→ YOUR ASSIGNMENT: With pictures excluded, copy word for word the lines in the data below from the line containing "right -> center" through the line containing "border-bottom: 1px solid".
Start of DATA SUPPLIED
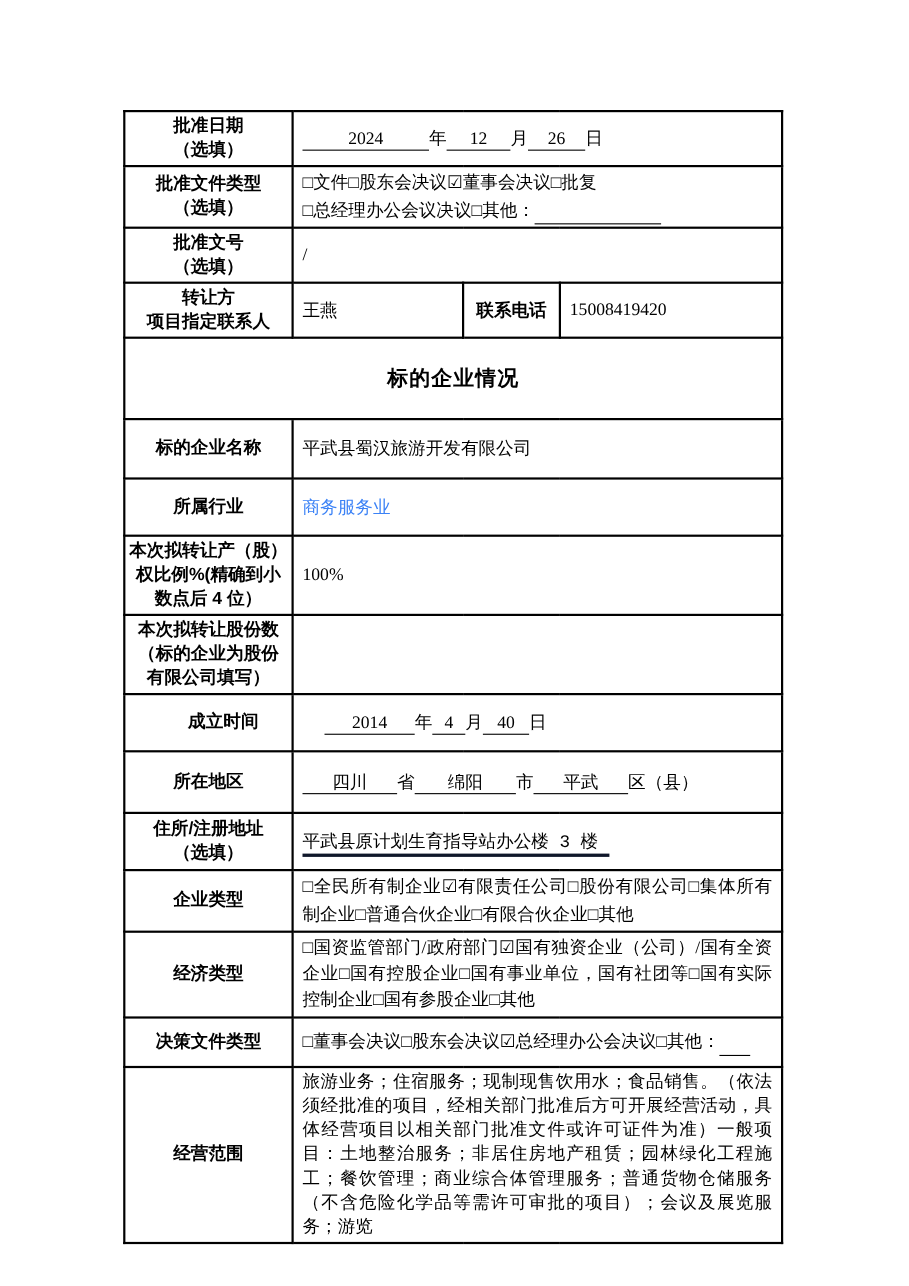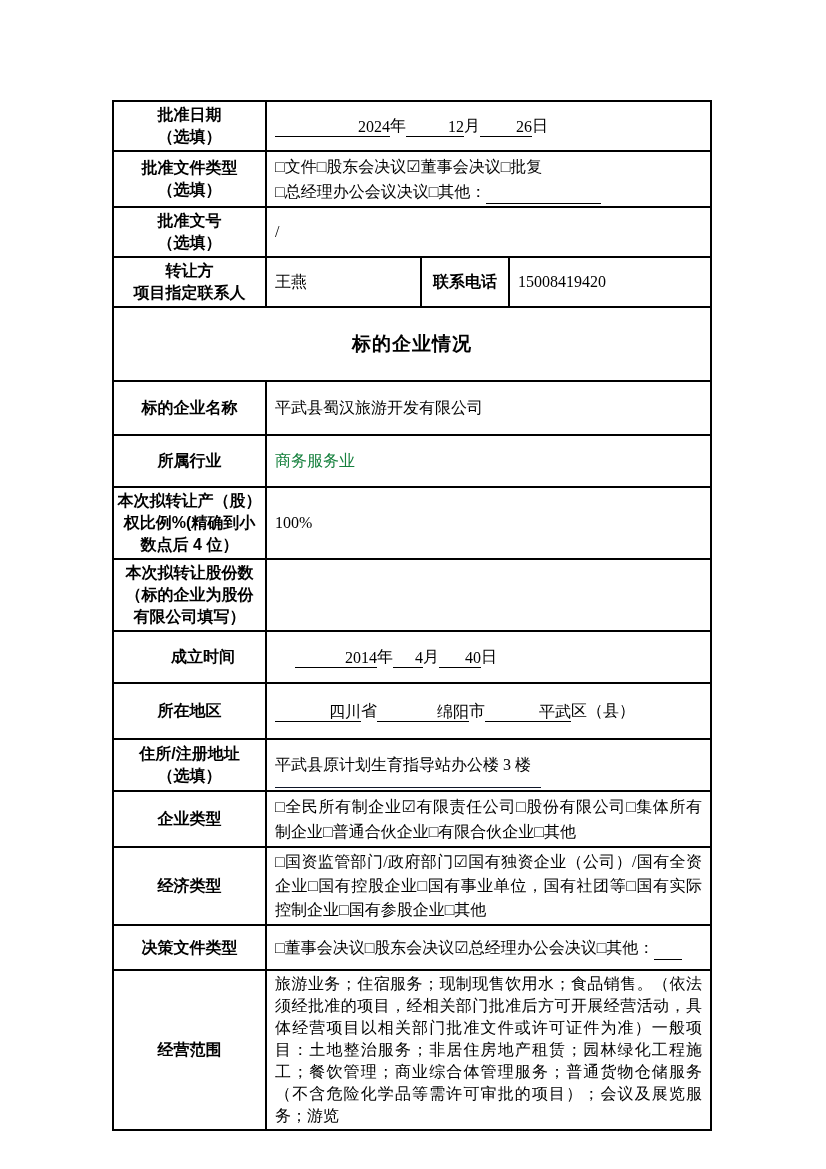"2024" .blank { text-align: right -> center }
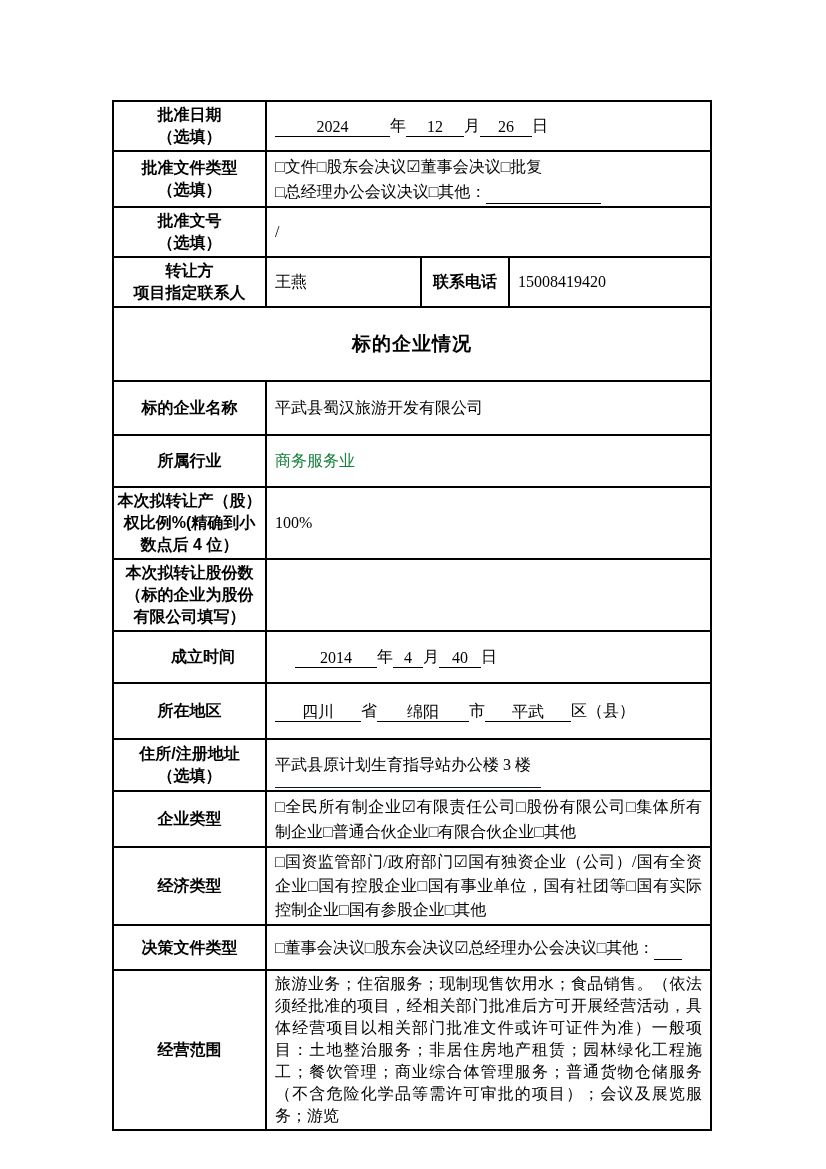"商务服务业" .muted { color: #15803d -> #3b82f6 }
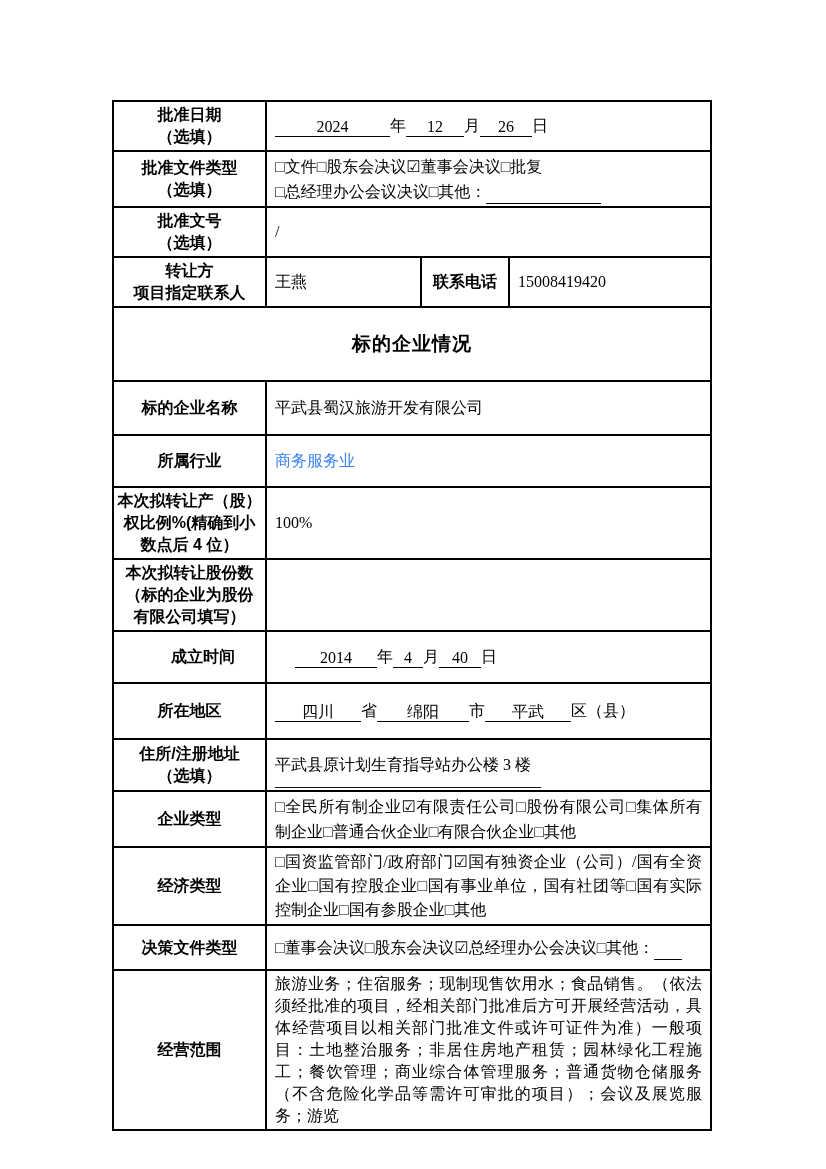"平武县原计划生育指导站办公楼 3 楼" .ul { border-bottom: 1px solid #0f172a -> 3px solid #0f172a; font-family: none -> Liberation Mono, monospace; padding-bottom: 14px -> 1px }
End of DATA SUPPLIED
Start of DATA SUPPLIED
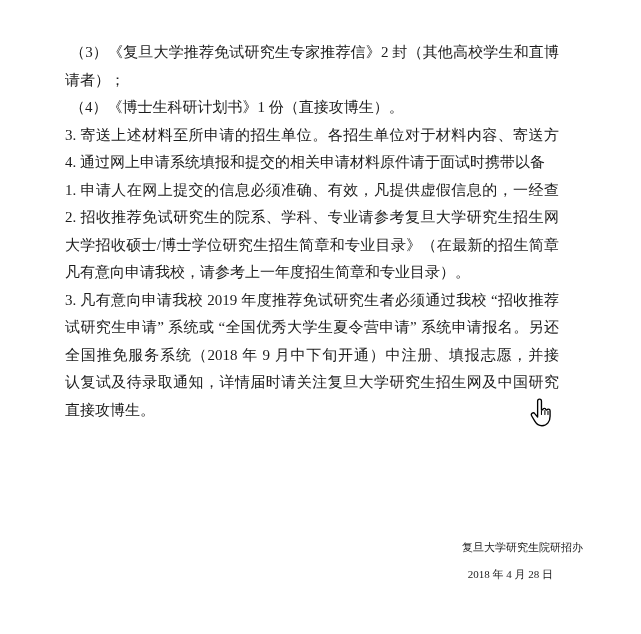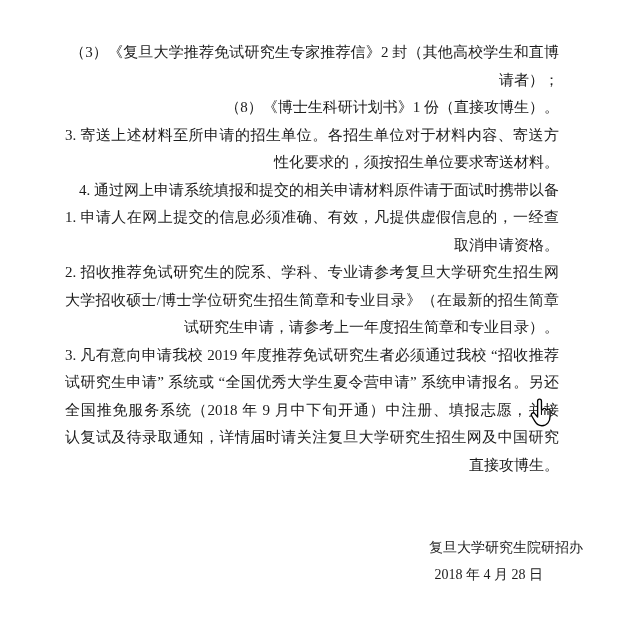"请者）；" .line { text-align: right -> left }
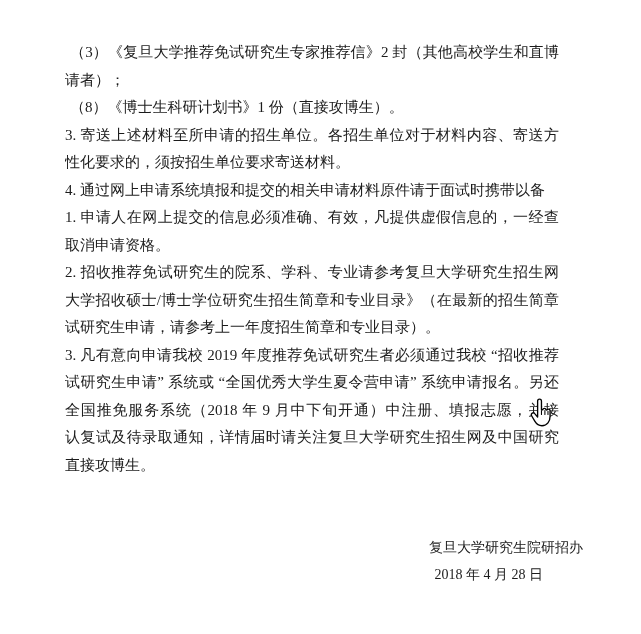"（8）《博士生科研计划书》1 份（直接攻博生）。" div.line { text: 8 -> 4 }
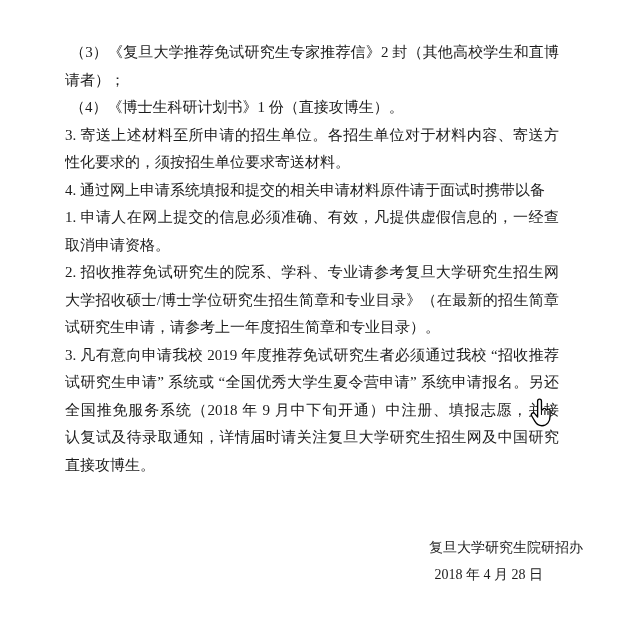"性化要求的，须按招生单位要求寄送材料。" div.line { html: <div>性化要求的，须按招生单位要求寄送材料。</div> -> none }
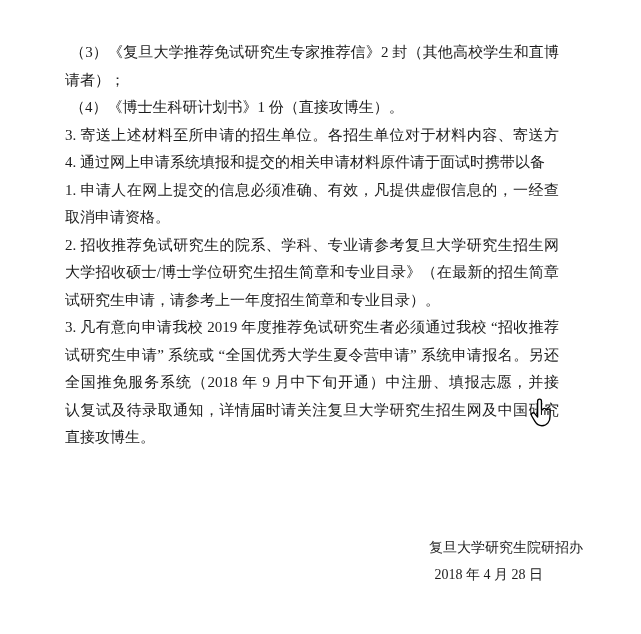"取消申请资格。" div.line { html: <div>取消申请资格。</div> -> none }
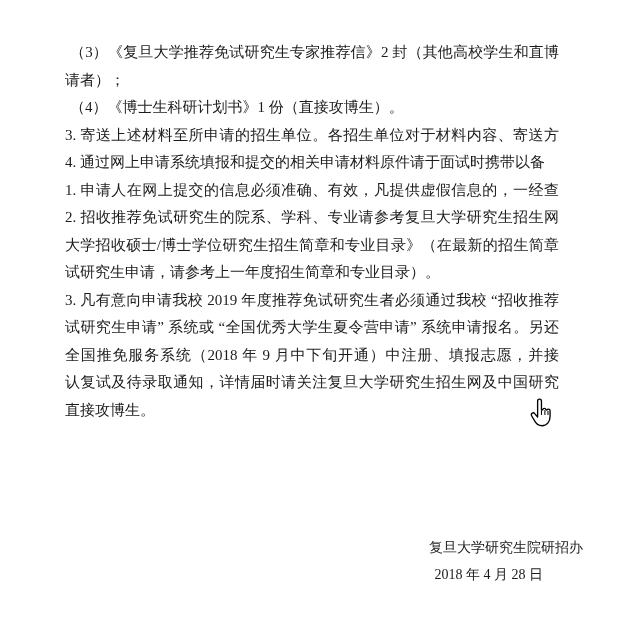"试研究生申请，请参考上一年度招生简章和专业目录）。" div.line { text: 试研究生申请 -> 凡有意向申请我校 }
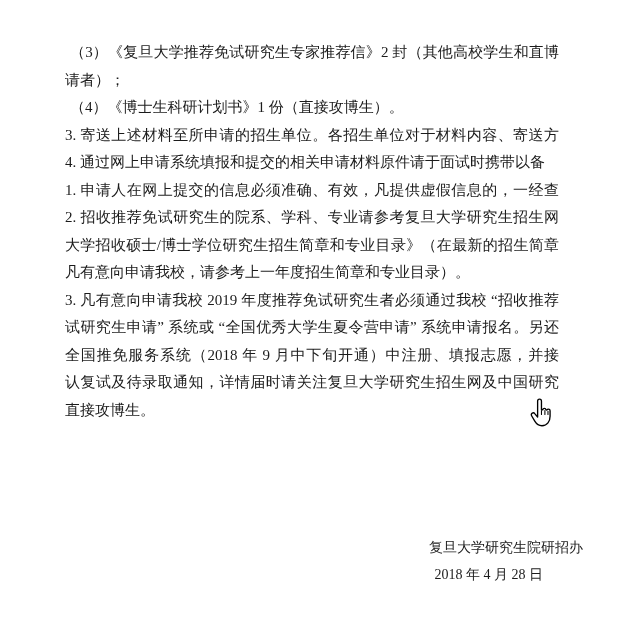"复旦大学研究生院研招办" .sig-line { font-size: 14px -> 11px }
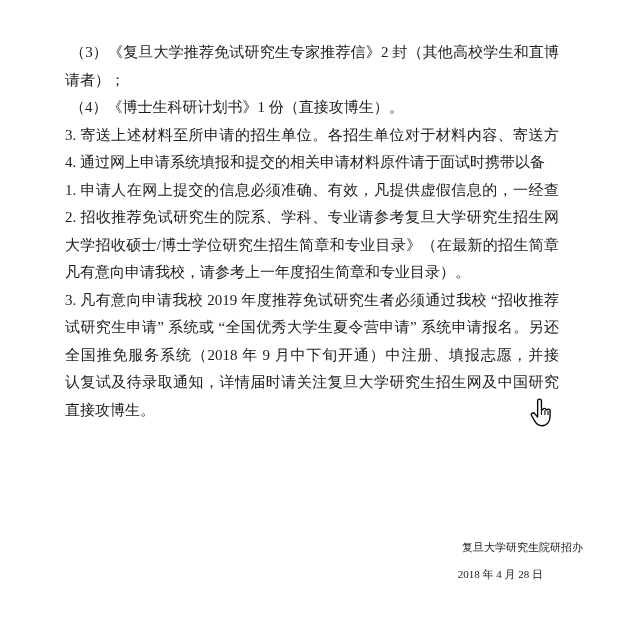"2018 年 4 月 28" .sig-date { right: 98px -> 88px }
End of DATA SUPPLIED
Start of DATA SUPPLIED
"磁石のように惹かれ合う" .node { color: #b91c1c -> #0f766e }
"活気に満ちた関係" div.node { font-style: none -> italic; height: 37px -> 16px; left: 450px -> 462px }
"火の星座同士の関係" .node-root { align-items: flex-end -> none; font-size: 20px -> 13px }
End of DATA SUPPLIED
→ TASK SOLUTION:
"2024" .blank { text-align: right -> center }
"商务服务业" .muted { color: #15803d -> #3b82f6 }
"平武县原计划生育指导站办公楼 3 楼" .ul { border-bottom: 1px solid #0f172a -> 3px solid #0f172a; font-family: none -> Liberation Mono, monospace; padding-bottom: 14px -> 1px }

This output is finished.